Huhuonline.com has learned that the lawyers for the Nigerian government in the London case were confident to state publicly that Jonathan and Madueke collected bribes after their names were found in materials in a suitcase seized from Obi nearly three years ago by Swiss authorities. The confiscated material including documents, an external hard drive, British and African passports, and USB keys, have potential pertinence in the criminal investigation and are said to contain the identities of the Nigerian recipients of the $1.1billion in corrupt payments by Shell and ENI over the purchase of OPL 245 from Malabu Oil owned by Etete.
A Geneva prosecutor was reviewing the materials to decide what could be shared with Italian, UK and Dutch authorities, where trials are ongoing in the monumental bribery scandal. But Emeka Obi appealed to Switzerland’s top court, the Federal Tribunal, to block unsealing of the documents saying it violated Swiss law. Obi’s Geneva lawyers Paul Gully-Hart and Charles Goumaz had argued that the suitcase contained privileged information that cannot be shared in international judicial assistance in criminal matters under Swiss secrecy laws.
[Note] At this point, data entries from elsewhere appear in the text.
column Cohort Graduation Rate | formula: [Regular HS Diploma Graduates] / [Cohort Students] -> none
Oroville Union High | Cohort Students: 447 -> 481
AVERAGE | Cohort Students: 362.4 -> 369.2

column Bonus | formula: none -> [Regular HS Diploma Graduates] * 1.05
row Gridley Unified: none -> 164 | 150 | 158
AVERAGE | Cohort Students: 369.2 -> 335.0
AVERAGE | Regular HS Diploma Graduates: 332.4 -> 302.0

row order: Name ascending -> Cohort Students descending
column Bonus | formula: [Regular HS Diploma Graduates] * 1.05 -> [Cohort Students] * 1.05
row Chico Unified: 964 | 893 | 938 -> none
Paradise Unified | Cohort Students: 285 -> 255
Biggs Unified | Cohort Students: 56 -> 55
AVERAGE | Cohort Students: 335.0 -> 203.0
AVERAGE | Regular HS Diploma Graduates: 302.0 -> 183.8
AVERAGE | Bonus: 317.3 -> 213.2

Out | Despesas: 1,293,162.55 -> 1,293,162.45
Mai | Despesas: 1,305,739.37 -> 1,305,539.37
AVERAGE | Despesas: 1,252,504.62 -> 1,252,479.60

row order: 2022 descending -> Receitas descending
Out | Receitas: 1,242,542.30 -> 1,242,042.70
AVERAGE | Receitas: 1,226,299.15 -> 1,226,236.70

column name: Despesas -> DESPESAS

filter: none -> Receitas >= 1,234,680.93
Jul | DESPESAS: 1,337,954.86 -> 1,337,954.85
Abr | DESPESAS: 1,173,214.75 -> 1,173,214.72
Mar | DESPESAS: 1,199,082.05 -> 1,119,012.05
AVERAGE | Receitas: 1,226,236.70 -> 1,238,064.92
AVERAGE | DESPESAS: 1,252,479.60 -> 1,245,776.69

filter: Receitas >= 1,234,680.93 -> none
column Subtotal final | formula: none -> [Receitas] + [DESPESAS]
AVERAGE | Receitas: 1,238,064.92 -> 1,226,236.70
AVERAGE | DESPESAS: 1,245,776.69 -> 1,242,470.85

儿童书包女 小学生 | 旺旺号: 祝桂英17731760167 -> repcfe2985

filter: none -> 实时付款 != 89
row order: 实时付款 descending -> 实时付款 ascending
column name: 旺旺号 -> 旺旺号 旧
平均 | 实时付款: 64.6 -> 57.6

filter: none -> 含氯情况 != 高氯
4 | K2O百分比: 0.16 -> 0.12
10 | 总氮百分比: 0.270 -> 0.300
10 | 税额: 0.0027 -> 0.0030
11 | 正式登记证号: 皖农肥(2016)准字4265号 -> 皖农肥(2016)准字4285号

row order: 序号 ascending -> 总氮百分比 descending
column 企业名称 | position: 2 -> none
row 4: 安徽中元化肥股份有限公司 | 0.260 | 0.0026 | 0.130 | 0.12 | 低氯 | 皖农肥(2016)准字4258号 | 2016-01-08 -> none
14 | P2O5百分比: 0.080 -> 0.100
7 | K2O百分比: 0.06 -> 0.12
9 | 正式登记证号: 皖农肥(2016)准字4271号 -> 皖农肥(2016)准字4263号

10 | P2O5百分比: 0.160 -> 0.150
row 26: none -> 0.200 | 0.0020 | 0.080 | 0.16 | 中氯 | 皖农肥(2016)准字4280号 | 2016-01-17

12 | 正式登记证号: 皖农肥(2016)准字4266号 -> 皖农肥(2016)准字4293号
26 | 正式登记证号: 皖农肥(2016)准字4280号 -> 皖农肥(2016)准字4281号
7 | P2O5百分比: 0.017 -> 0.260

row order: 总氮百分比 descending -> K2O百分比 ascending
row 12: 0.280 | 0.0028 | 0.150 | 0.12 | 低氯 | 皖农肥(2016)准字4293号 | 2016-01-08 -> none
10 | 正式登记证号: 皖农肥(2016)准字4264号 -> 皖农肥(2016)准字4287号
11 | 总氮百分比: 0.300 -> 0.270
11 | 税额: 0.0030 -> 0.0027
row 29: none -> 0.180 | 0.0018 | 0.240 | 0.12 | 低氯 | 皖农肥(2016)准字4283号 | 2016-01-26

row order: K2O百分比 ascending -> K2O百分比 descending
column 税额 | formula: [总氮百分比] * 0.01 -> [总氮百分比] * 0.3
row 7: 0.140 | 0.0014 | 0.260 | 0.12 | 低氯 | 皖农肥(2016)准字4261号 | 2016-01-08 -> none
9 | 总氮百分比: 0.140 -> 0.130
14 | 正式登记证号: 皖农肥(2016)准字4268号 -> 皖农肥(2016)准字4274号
However, the Lausanne court in a ruling rejected Obi’s argument, saying the documents could be unsealed without violating Swiss law.
The Geneva prosecutor now has access to all the material and because of the potential pertinence in the London case, some of the material, containing the names of Nigerian politicians and middlemen who received kickbacks from the Malabu oil deal, including Jonathan and Madueke, has been handed over to Nigerian government lawyers in London.
Obi brought the Swiss case to keep the contents of the bag seized in Geneva in April 2016 from being shared with foreign authorities. Its confiscation led the Geneva prosecutor to open a criminal case for suspected corruption of foreign officials and money-laundering. Days later Italian authorities requested judicial assistance from Swiss authorities, arguing that the suitcase and its contents have relevance to the case in Milan where proceedings targeted 13 defendants and Eni and Shell accused of corruption linked to acquiring OPL 245 prospecting rights. Eni has denied any wrongdoing. Shell continues to argue that neither Obi nor Di Nardo had worked for Shell, and that there was no basis to convict Shell or any of its former staff of alleged offences related to the deal.